Elrod · June 11, 2023 at 8:30 am

Very interesting.

A few thoughts:
Pro Se representation is difficult and requires a LOT of planning up front. For a non-lawyer who probably has never conducted a deposition he did quite well. Were I to do that I would research not just the applicable law but all the questions, and *try* to anticipate potential different answers from the party being deposed. I’d also try to enlist some friends in “practice depositions” and ask them to deliberately obfuscate because much of a deposition is being able to think on your feet; there are specific questions which support specific lines of questioning you want to pursue, and the deponent’s attorney, if he or she is any good, will not hesitate to claim “irrelevant” to anything potentially not specifically germane to the conditions predicating the lawsuiit…..but, if the deponent’s answers open a door to pursuing other, but still relevant, areas of questioning it’s entirely legitimate to pursue them. Sometimes a deponent opens their mouth and spits out a tiny little nugget that leads to another vein of ore, you have to be aware of related issues.
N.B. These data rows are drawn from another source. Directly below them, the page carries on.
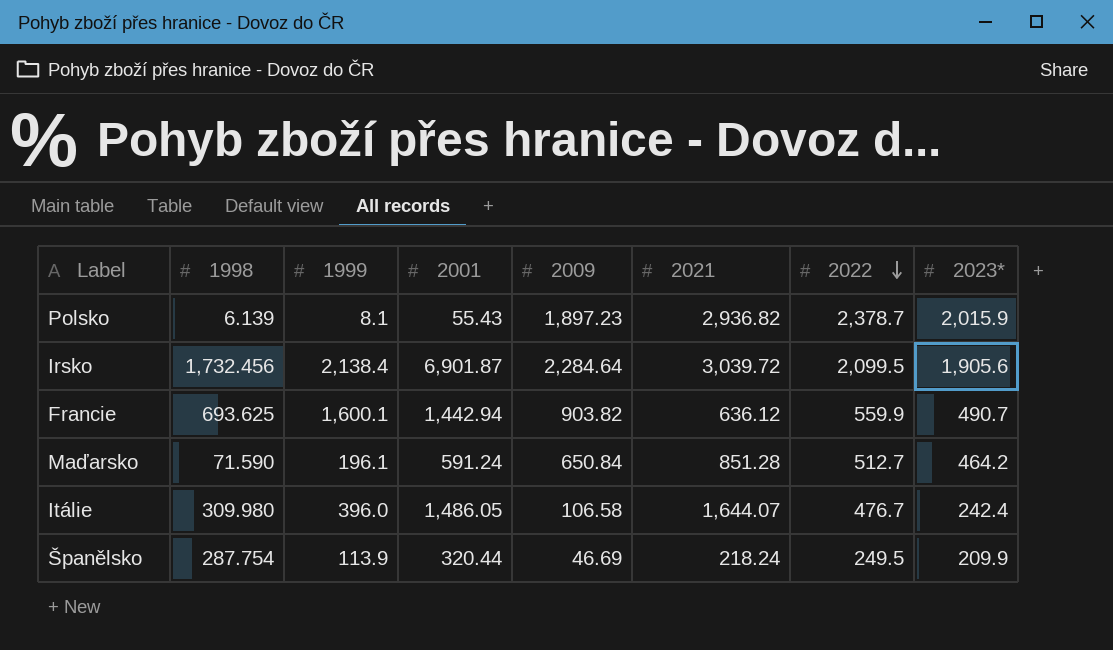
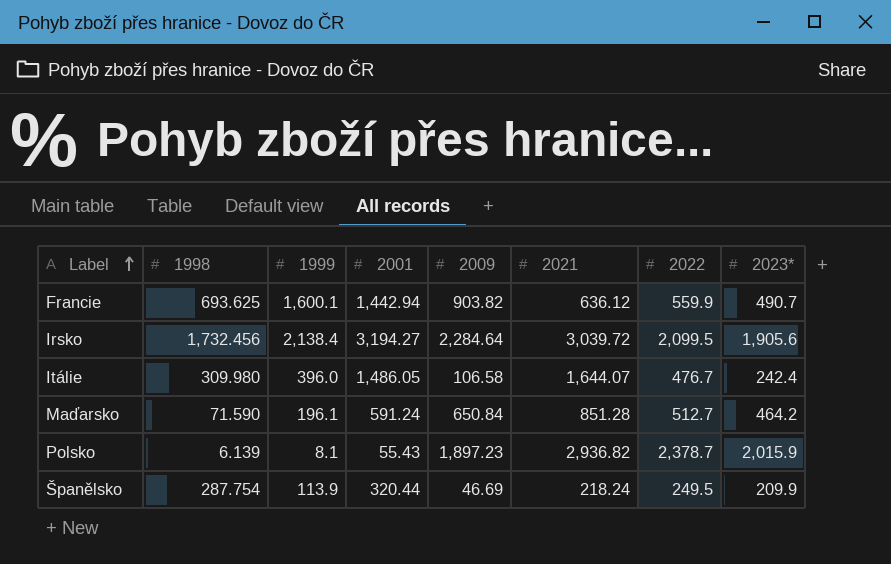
row order: 2022 descending -> Label ascending
Irsko | 2001: 6,901.87 -> 3,194.27

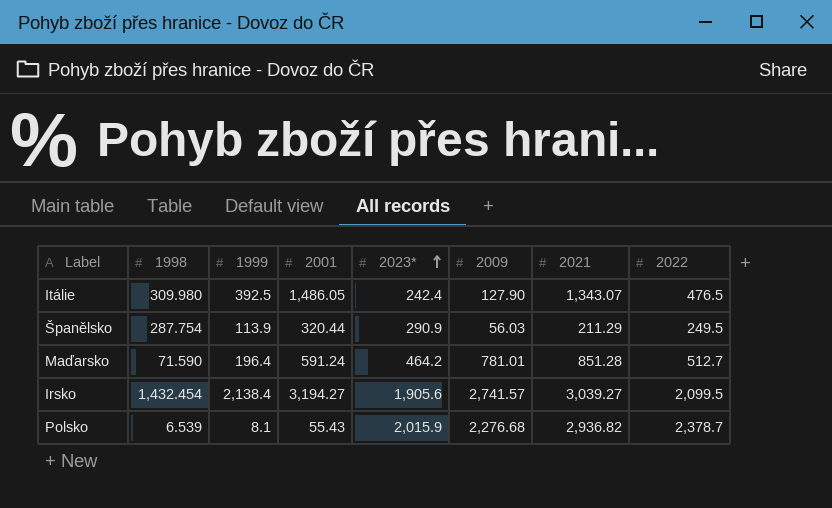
row order: Label ascending -> 2023* ascending
column 2023* | position: 8 -> 5
row Francie: 693.625 | 1,600.1 | 1,442.94 | 903.82 | 636.12 | 559.9 | 490.7 -> none
Itálie | 1999: 396.0 -> 392.5
Itálie | 2009: 106.58 -> 127.90
Itálie | 2021: 1,644.07 -> 1,343.07
Itálie | 2022: 476.7 -> 476.5
Španělsko | 2023*: 209.9 -> 290.9
Španělsko | 2009: 46.69 -> 56.03
Španělsko | 2021: 218.24 -> 211.29
Maďarsko | 1999: 196.1 -> 196.4
Maďarsko | 2009: 650.84 -> 781.01
Irsko | 1998: 1,732.456 -> 1,432.454
Irsko | 2009: 2,284.64 -> 2,741.57
Irsko | 2021: 3,039.72 -> 3,039.27
Polsko | 1998: 6.139 -> 6.539
Polsko | 2009: 1,897.23 -> 2,276.68

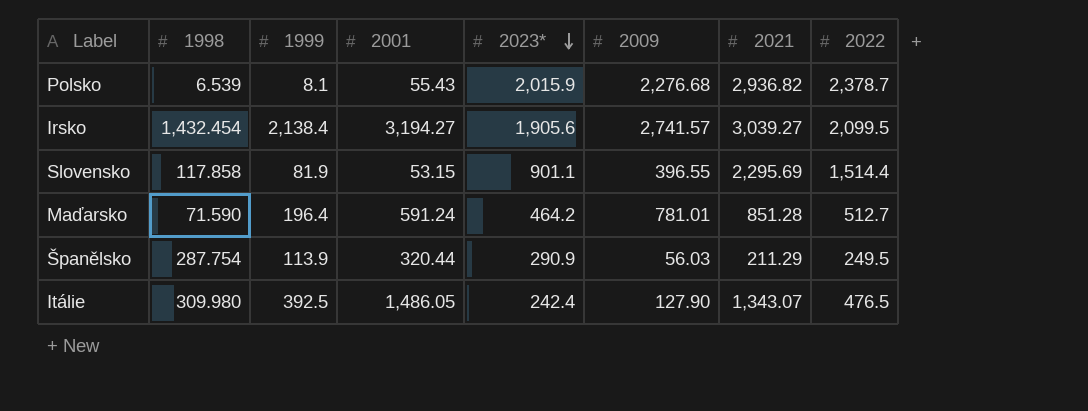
row order: 2023* ascending -> 2023* descending
row Slovensko: none -> 117.858 | 81.9 | 53.15 | 901.1 | 396.55 | 2,295.69 | 1,514.4

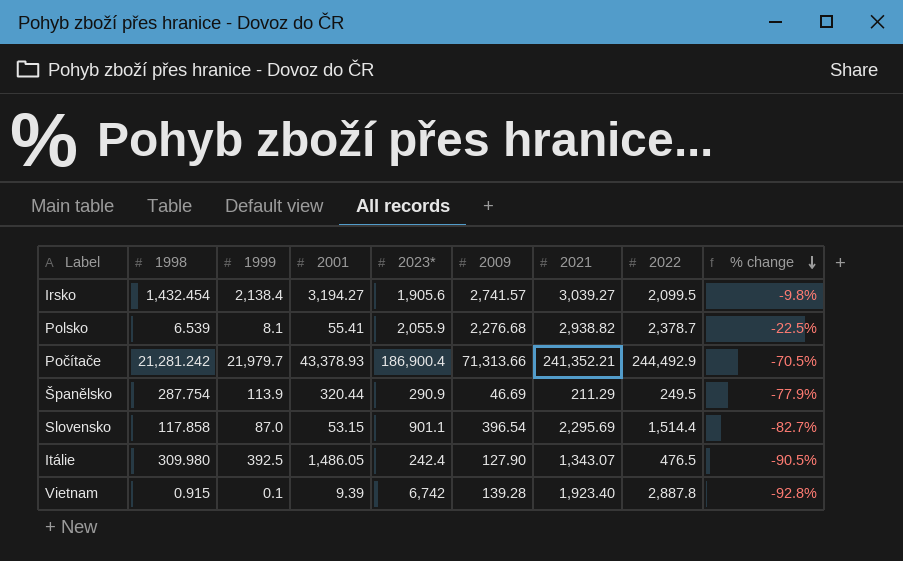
row order: 2023* descending -> % change descending
column % change | formula: none -> ([2009] - [2021]) / [2021]
row Maďarsko: 71.590 | 196.4 | 591.24 | 464.2 | 781.01 | 851.28 | 512.7 -> none
Polsko | 2001: 55.43 -> 55.41
Polsko | 2023*: 2,015.9 -> 2,055.9
Polsko | 2021: 2,936.82 -> 2,938.82
row Počítače: none -> 21,281.242 | 21,979.7 | 43,378.93 | 186,900.4 | 71,313.66 | 241,352.21 | 244,492.9 | -70.5%
Španělsko | 2009: 56.03 -> 46.69
Slovensko | 1999: 81.9 -> 87.0
Slovensko | 2009: 396.55 -> 396.54
row Vietnam: none -> 0.915 | 0.1 | 9.39 | 6,742 | 139.28 | 1,923.40 | 2,887.8 | -92.8%

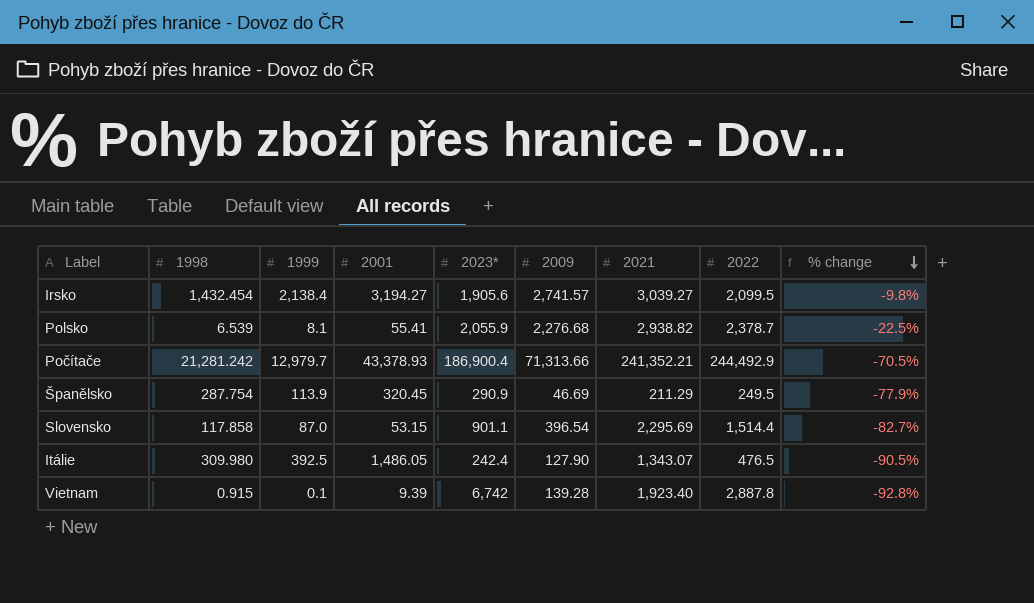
Počítače | 1999: 21,979.7 -> 12,979.7
Španělsko | 2001: 320.44 -> 320.45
As the attorney who posted the video (“Tom Wins”) pointed out, in dspositions it’s important to be the party consistently driving to a specific destination – admission of fault, professional judgment which led to fault, or contribution to or creation of conditions leading to fault, by the deponent, so during depos you have to stay on track and not allow the deponent to divert from the path you intend to follow, especially by asking their own questions. Deponents are certainly allowed to ask clarifying questions about specific meanings, but a sharp deponent, or one well coached by his or her attorney, or even the opposing attorney, can use clarifying questions to cloud responses or impact the deposer’s train of thought.

I’m curious why the cop got away with “desposition by laptop” rather than in-person depo. Doing it F2F is important. There are many situations where depositions can lead to settlement instead of going to civil trial when the trial outcome can be reasonably foretold from the depo.
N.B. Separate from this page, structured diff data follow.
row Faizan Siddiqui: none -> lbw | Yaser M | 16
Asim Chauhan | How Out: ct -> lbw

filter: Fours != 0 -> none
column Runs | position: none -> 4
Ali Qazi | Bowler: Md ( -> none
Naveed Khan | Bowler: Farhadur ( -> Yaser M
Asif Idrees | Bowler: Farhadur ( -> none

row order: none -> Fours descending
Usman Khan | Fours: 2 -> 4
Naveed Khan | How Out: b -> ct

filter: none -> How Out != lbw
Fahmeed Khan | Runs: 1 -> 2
Depos are not easy to do, and difficult to do well. Which is why if one goes the Pro Se route one should study, practice and rehearse it. A lot. This guy did really well, considering it’s probably the first one he’s ever done. If he wins any judgment at all, even a very small amount, it constitutes some, even quite minor, degree of admission of fault or judgment by the officer, and by extension the agency he represents from an officer knowledge, training and supervision standpoint. .Should that occur, defense attorneys will scrutinize every future arrest he makes, and a few might review the small details of their client’s previous arrest where he was the arresting officer. That’s not an enviable position to be in.

Joe Blow · June 11, 2023 at 12:38 pm

The whole exchange just boils my blood. Underlying the whole thing, throughout the police interaction itself and the resulting deposition, is the ‘just comply’ routine. Cop doesn’t know, nor care that defendant is in the legal right, he will be made to comply. During the deposition they even say “if you had just shown ID”… he means comply.
They do not think, believe, nor act like they work for you. They are orcs, and should not be trusted one whit.
They will be the enemy when things get sp0rky. If you’re a good guy who’s a cop, quit now. Find a safer job.